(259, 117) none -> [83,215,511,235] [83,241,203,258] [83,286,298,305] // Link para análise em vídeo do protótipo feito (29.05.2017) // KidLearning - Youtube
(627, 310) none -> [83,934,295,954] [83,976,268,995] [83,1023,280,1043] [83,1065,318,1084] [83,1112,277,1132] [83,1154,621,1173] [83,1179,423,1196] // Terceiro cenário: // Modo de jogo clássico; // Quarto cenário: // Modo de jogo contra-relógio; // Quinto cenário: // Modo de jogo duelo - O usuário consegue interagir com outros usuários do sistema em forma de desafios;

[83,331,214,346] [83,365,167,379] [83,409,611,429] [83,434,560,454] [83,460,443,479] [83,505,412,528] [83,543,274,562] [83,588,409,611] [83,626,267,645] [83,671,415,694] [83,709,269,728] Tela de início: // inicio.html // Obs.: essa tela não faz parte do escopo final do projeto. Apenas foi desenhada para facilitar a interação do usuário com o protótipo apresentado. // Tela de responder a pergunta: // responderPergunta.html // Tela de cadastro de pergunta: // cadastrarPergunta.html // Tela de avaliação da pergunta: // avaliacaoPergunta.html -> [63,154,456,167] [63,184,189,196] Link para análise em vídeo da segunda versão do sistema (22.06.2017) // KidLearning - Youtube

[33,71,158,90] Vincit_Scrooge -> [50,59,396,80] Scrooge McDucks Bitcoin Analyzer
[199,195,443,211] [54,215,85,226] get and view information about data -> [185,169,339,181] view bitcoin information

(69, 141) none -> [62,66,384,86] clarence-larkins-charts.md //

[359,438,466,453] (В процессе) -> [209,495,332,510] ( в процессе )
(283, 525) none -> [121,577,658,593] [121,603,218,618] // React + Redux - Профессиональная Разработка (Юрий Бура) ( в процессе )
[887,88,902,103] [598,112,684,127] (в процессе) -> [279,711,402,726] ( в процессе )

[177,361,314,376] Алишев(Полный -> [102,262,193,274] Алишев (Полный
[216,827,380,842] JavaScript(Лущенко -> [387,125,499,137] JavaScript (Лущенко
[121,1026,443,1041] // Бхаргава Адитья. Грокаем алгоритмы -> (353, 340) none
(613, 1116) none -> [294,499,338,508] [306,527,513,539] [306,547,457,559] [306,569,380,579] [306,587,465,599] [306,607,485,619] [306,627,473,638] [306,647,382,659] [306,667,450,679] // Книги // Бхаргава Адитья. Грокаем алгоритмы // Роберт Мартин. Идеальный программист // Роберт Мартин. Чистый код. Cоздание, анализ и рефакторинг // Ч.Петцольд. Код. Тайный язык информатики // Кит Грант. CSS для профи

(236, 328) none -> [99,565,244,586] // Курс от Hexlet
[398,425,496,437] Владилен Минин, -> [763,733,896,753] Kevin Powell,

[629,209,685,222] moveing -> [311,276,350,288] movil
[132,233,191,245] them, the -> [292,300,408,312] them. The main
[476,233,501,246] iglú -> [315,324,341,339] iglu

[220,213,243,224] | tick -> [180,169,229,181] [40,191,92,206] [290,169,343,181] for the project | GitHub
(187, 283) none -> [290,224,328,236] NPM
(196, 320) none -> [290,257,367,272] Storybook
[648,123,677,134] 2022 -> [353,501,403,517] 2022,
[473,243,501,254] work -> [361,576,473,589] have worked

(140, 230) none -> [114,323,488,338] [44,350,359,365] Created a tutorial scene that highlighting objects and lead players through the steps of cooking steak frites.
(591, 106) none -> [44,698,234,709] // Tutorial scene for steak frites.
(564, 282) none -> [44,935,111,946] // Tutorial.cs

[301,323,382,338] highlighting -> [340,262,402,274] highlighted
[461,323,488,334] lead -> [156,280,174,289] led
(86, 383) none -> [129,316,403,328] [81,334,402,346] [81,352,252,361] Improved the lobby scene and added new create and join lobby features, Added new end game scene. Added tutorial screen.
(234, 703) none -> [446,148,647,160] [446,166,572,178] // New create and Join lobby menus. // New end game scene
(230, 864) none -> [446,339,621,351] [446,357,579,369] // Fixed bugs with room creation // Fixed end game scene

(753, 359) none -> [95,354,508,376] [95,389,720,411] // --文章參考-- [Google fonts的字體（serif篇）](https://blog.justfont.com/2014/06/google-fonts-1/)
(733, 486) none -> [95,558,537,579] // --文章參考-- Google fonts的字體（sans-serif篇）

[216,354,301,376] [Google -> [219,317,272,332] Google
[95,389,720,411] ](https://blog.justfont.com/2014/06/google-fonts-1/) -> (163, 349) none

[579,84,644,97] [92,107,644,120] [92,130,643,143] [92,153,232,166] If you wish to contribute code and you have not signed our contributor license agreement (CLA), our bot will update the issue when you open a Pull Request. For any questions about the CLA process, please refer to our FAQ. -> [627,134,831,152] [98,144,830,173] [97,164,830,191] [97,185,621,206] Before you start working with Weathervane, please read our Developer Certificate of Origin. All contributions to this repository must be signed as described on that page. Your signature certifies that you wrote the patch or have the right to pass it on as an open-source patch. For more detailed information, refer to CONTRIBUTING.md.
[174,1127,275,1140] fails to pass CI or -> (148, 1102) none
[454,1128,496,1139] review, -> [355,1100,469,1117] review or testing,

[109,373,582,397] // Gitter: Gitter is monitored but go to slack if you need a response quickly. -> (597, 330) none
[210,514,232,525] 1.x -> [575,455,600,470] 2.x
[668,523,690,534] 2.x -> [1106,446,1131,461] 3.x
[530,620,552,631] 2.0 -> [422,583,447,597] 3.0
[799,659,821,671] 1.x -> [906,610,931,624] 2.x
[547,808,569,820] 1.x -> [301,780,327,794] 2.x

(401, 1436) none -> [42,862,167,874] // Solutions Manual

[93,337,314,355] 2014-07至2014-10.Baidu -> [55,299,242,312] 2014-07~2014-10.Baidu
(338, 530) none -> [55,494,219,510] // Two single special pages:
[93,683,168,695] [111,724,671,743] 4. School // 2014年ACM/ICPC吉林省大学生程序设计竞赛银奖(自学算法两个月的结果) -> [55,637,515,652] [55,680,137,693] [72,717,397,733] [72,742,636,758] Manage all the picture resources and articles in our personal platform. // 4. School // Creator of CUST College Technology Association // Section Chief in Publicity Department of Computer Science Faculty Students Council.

· · · ·

Quote, with nothing altered, all lines from the start of the entries to the line that carries "(627, 310) none", inclusive.

(259, 117) none -> [83,215,511,235] [83,241,203,258] [83,286,298,305] // Link para análise em vídeo do protótipo feito (29.05.2017) // KidLearning - Youtube
(627, 310) none -> [83,934,295,954] [83,976,268,995] [83,1023,280,1043] [83,1065,318,1084] [83,1112,277,1132] [83,1154,621,1173] [83,1179,423,1196] // Terceiro cenário: // Modo de jogo clássico; // Quarto cenário: // Modo de jogo contra-relógio; // Quinto cenário: // Modo de jogo duelo - O usuário consegue interagir com outros usuários do sistema em forma de desafios;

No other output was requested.